加えて先攻のがらがらどんのドローは1回少なく、≪幻緑の双月≫で更に手札が減っている。
がらがらどんは深刻な手札不足に悩まされていた。いや、ドラ焼きの沈黙が手札不足という形でがらがらどんを悩ませていた!
がらがらどんが思うように動けない隙にドラ焼きはどんどんクリーチャーを並べる。がらがらどんはクリーチャー同士を相打ちにさせ、少しでもドラ焼きの盤面を減らしに行くがそれも及ばず。
がらがらどんを守る最後の砦は、《キャディ・ビートル》のみとなっていた。 下手に小型でつつけば反撃に合う。なんとか大型クリーチャーで総攻撃を仕掛けたいドラ焼きだが、《キャディ・ビートル》でそれも叶わない。《キャディ・ビートル》さえなんとかなれば…。《キャディ・ビートル》さえ?
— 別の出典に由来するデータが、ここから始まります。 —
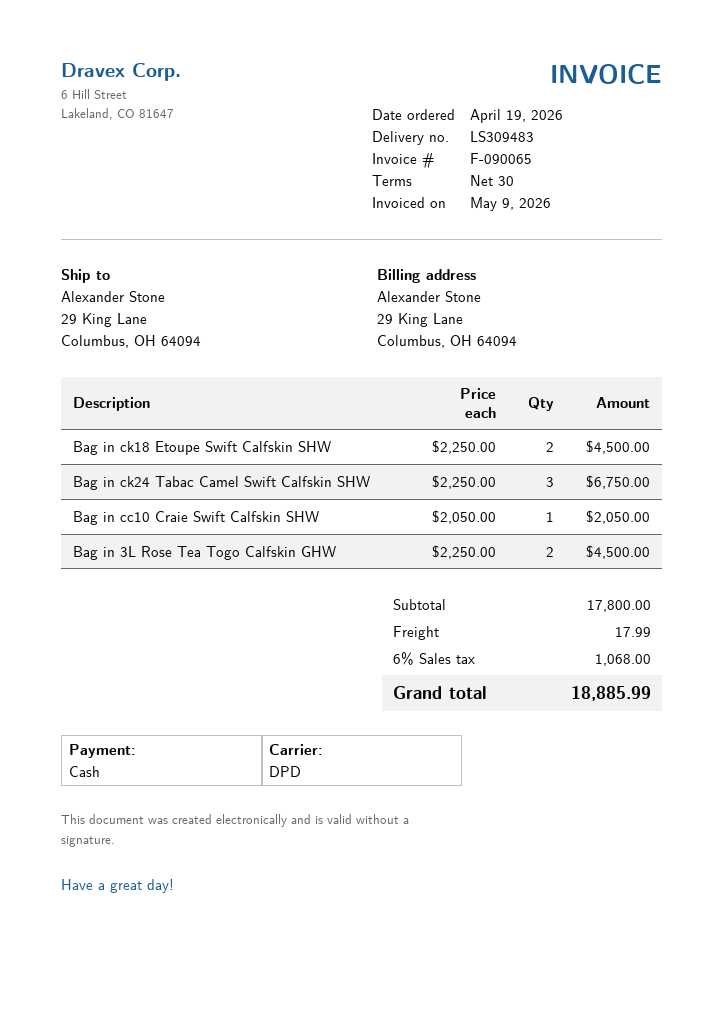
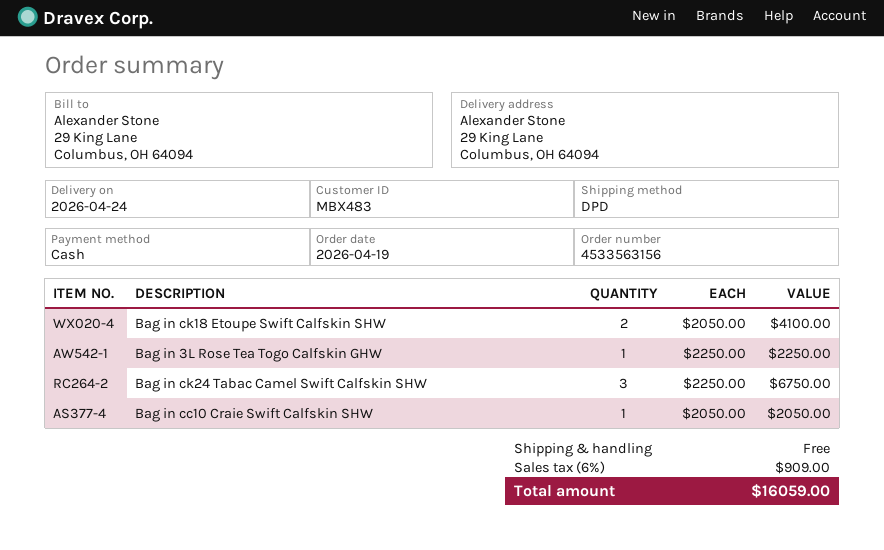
Bag in ck18 Etoupe Swift Calfskin SHW: 2 x 2250.00 = 4500.00 -> 2 x 2050.00 = 4100.00
Bag in 3L Rose Tea Togo Calfskin GHW: 2 x 2250.00 = 4500.00 -> 1 x 2250.00 = 2250.00
shipping: 17.99 -> 0.00
tax: 6% = 1068.00 -> 6% = 909.00
total: 18885.99 -> 16059.00

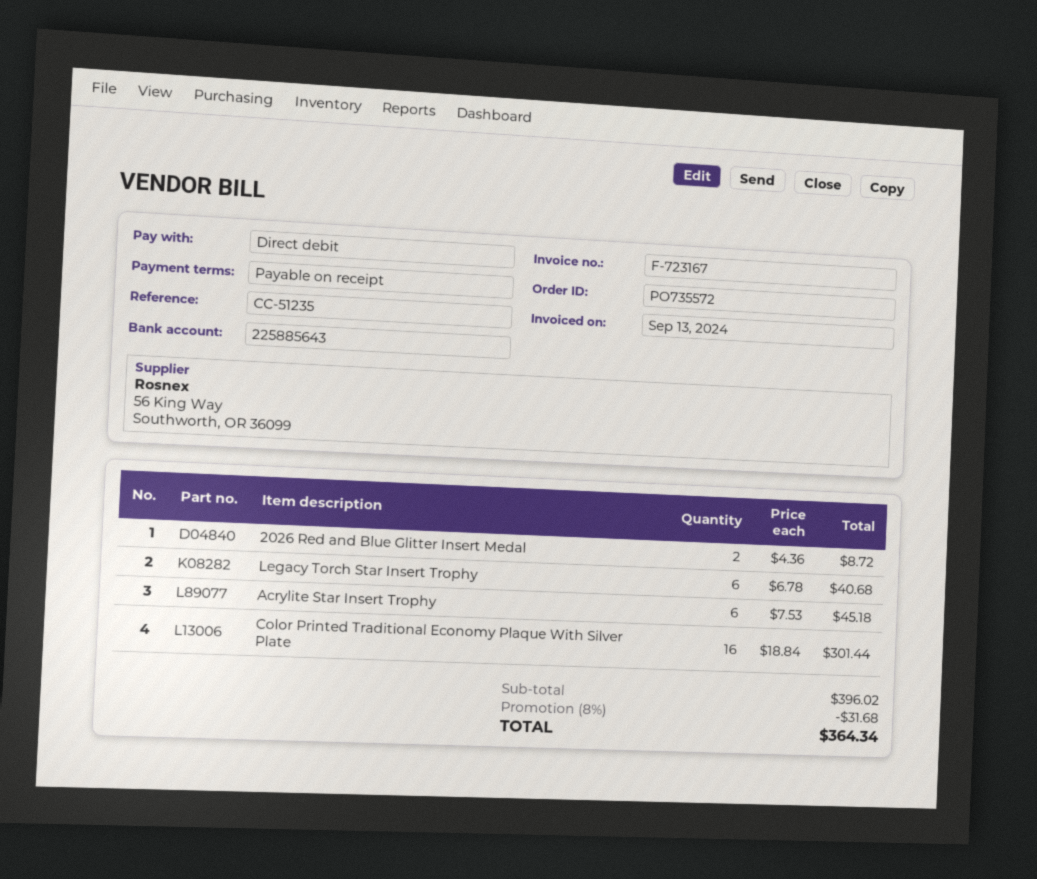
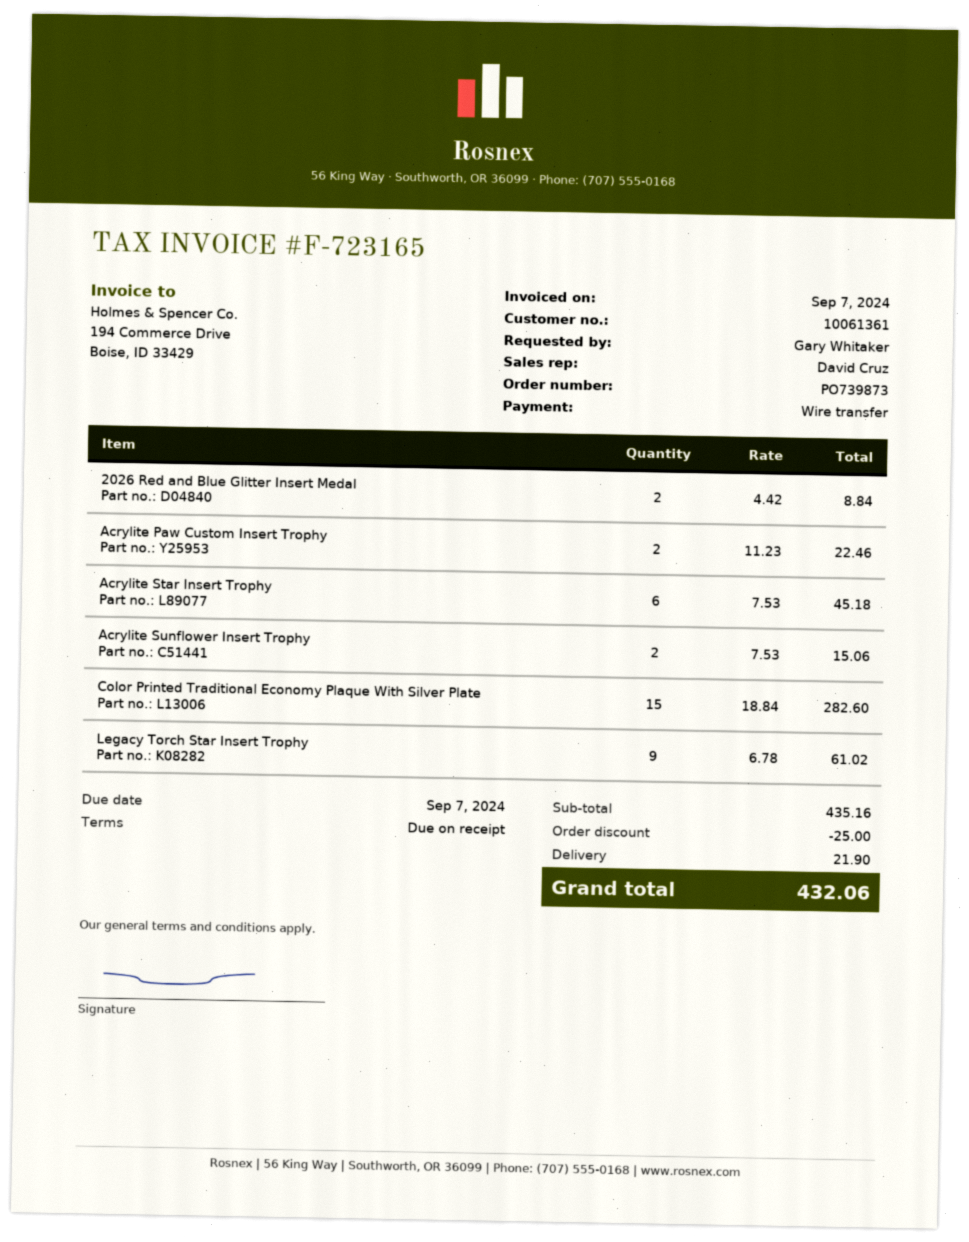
order number: PO735572 -> PO739873
invoice number: F-723167 -> F-723165
invoice date: 2024-09-13 -> 2024-09-07
payment method: direct debit -> bank transfer
2026 Red and Blue Glitter Insert Medal: 2 x 4.36 = 8.72 -> 2 x 4.42 = 8.84
Legacy Torch Star Insert Trophy: 6 x 6.78 = 40.68 -> 9 x 6.78 = 61.02
Color Printed Traditional Economy Plaque With Silver Plate: 16 x 18.84 = 301.44 -> 15 x 18.84 = 282.60
Acrylite Paw Custom Insert Trophy: none -> 2 x 11.23 = 22.46
Acrylite Sunflower Insert Trophy: none -> 2 x 7.53 = 15.06
subtotal: 396.02 -> 435.16
discount: 31.68 -> 25.00
shipping: none -> 21.90
total: 364.34 -> 432.06

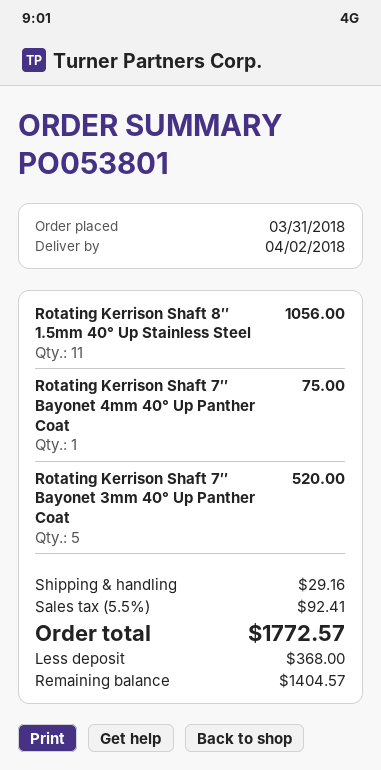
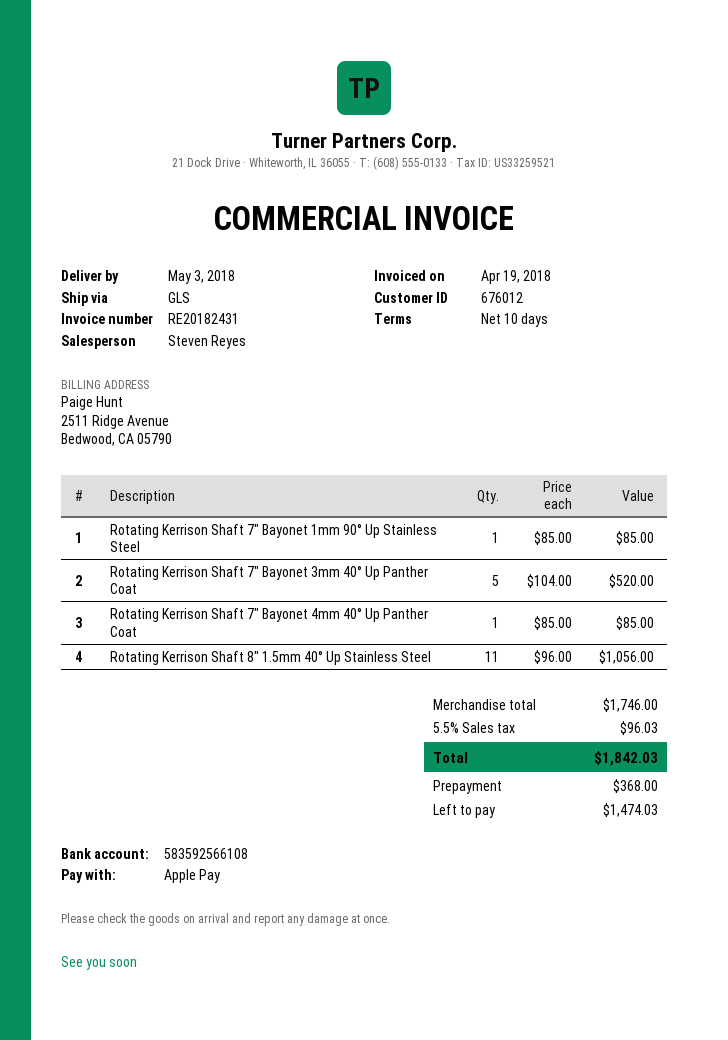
delivery date: 2018-04-02 -> 2018-05-03
Rotating Kerrison Shaft 7″ Bayonet 4mm 40° Up Panther Coat: 1 for 75.00 -> 1 for 85.00
Rotating Kerrison Shaft 7″ Bayonet 1mm 90° Up Stainless Steel: none -> 1 for 85.00
shipping: 29.16 -> none
tax: 5.5% = 92.41 -> 5.5% = 96.03
total: 1772.57 -> 1842.03
balance: 1404.57 -> 1474.03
我々は知っているはずだ、ドラ焼きの【火単我我我】の特別さを。
我々は知っているはずだ、ドラ焼きが持ち込んだ”あのカード”を!
《コッコ・武・ルピア》!
直前に落ちたがらがらどんの墓地2枚を山札に返し、《キャディ・ビートル》を破壊する。
《キャディ・ビートル》が無ければ……
《グレイト“S-駆”》が!《“罰怒“ブランド》が!
がらがらどんのシールドを削り切り、ダイレクトアタックまで繋げた。
がらがらどん 1-2 ◆ドラ焼き
Winner:◆ドラ焼き
それぞれのラウンドで、それぞれの面白さを魅せてくれた対戦であった。お互いのデッキの強さやプレイングの巧さを目の前で魅せられ、改めてこの大会のレベルの高さを実感した。
がらがらどんはそのデッキパワーに惚れ、普段の前のめりなデッキから【水闇自然ジャオウガ】に乗り換えた。しかし前のめりさを捨てたわけではない。1本目の《CRYMAX ジャオウガ》に見られるアグレッシブさも兼ね備えた結果、ベスト8というこの舞台に立てたといえる。
対するドラ焼きは、環境を定義する【サガループ】に勝てるデッキに勝てるという計算で【火単我我我】を持ち込んだ。当の【サガループ】には、《赤い稲妻 テスタ・ロッサ》と《コッコ・武・ルピア》で警戒を怠らない。速度が目立つ【火単我我我】の速度以外の強さやしなやかさも見られたのではないだろうか。
準決勝に向かうドラ焼きに、最後に一言お願いした。
ドラ焼き「頑張って『優勝』目指します!」
この台詞の結末は…皆の知る通りである。